Le sujet est chaud, terriblement actuel, prégnant, reflétant l'angoisse, faisant surgir des peurs enfouies en chacun d'entre nous : le chômage et l'odyssée de la longue reconquête d'un emploi. Comme gravir le mont Everest à mains nues. Écorchures, sang, sueur et larmes.
Et là Stephane Brizé nous déroule le parcours du combattant : les dérives, les abus des employeurs, la précarité, les sacrifices, les formations inutiles, les humiliations subies à Pôle Emploi dont la seule justification semble être de fournir du travail et des emplois à des fonctionnaires qui ne craignent eux ni le chômage ni la précarité. Et qui semblent tout ignorer de ce que peut ressentir un chômeur. Car il ne connaîtra jamais la situation et l'urgence qui s'en dégage. Paradoxal.
Vincent Lindon est magistral, tout son visage est tendu, nerveux, désabusé, fatigué, résigné... Il joue à l'économie mais sa présence est telle qu'on se régale. Même quand il ne fait que cligner des yeux, soupirer, sourire timidement, l'émotion submerge l'écran.
Heureusement quelques rayons de lumière, pâles et timides, fugaces, maintiennent hors de l'eau le spectateur fragilisé.

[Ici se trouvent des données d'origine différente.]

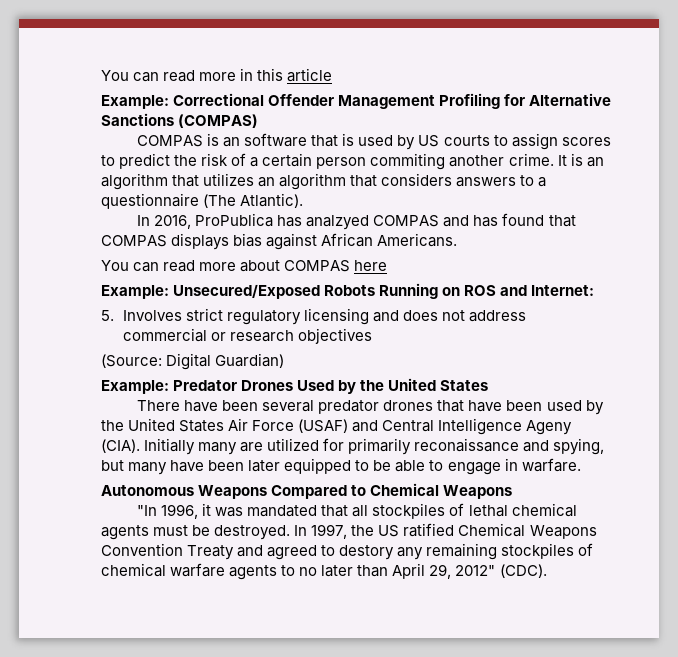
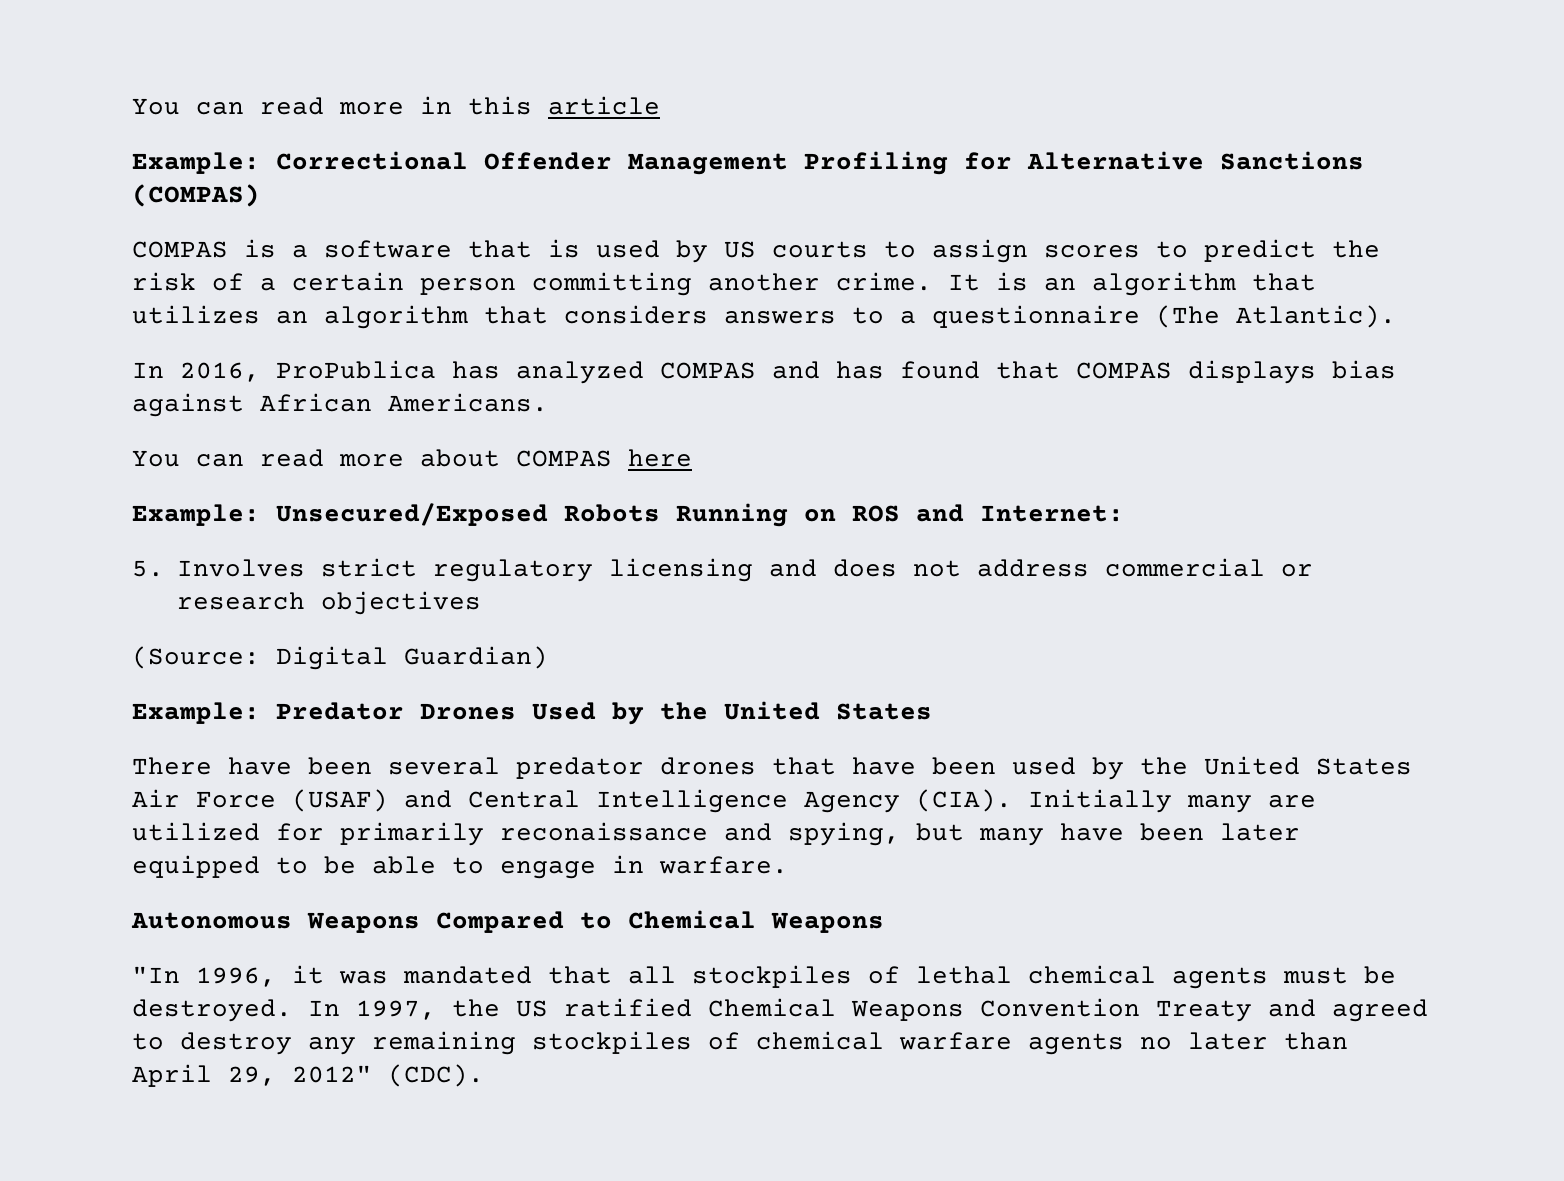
[223,137,241,147] an -> [292,245,308,258] a
[370,153,446,170] commiting -> [532,272,692,296] committing
[306,215,370,230] analzyed -> [516,361,644,384] analyzed
[526,420,573,435] Ageny -> [804,791,900,813] Agency
[339,545,395,560] destory -> [180,1032,292,1055] destroy
[281,565,296,576] to -> (1124, 1044) none

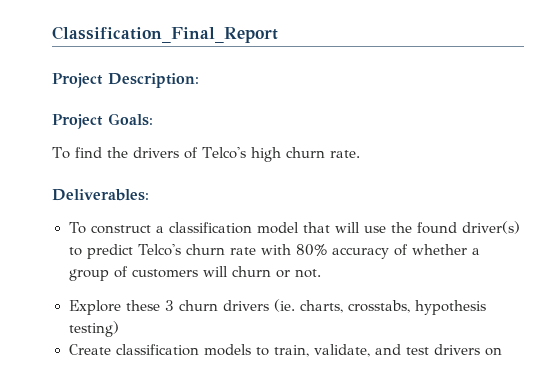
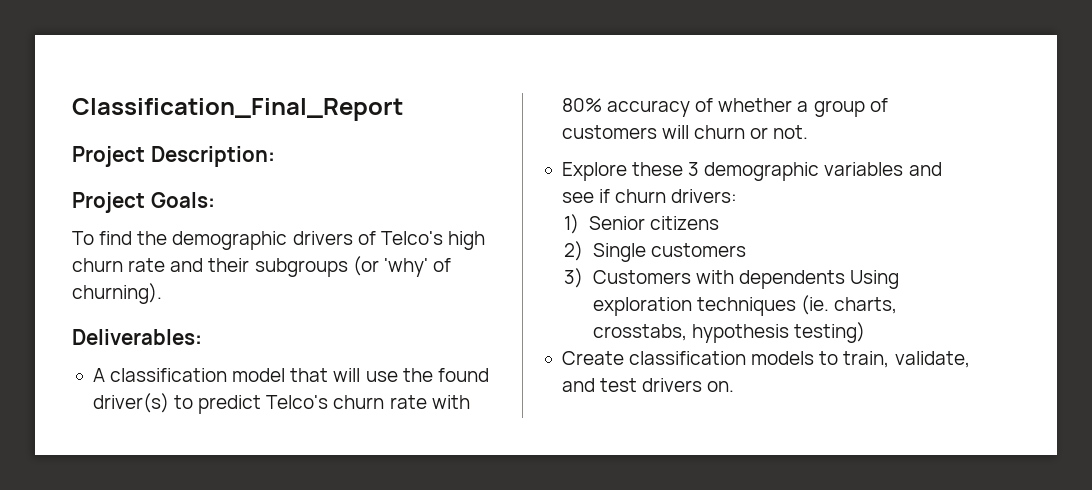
(128, 152) none -> [172,231,288,250] demographic
[329,150,360,158] [52,189,149,201] [68,222,165,234] rate. // Deliverables: // To construct a -> [128,256,451,277] [72,283,162,304] [72,329,202,345] [92,368,105,382] rate and their subgroups (or 'why' of churning). // Deliverables: // A
[178,300,269,311] churn drivers -> [704,162,942,181] [561,189,738,203] [564,214,719,234] [564,241,746,262] [564,268,900,289] [592,297,796,316] demographic variables and see if churn drivers: // 1) Senior citizens // 2) Single customers // 3) Customers with dependents Using exploration techniques
[484,347,502,356] on -> [707,381,735,392] on.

Proche d'un documentaire dans sa forme tant le film colle à la réalité, en cinema naturaliste pur jus.
Les longs plans séquences s'enchaînent, sorte de mini-documentaires dans le documentaire, à la fois liés et indépendants. Certains très réussis, d'autres longuets et peu utiles. Le pari était risqué et Brizé ne le réussit que pour moitié.
Le reproche principal étant que la caméra malgré ses gros plans sur les yeux fatigués et le "dialogue" des visages des acteurs prend trop de distance avec son sujet.
Il manque une poigne, une énergie combattive, une hargne. Brizé est doux même s'il ne manque jamais de souligner les travers de ce marché du travail impitoyable qui broie les salariés.
La caméra est proche de ses personnages sans doute mais froide. Lointaine. Pas assez militante peut-être.
Nauséeux, vaseux, dépité, le spectateur ne sort néanmoins pas indemne de la salle. Sonné mais pas KO - Pas assez d'intensité pour l'allonger - Mais suffisamment de présence pour le toucher.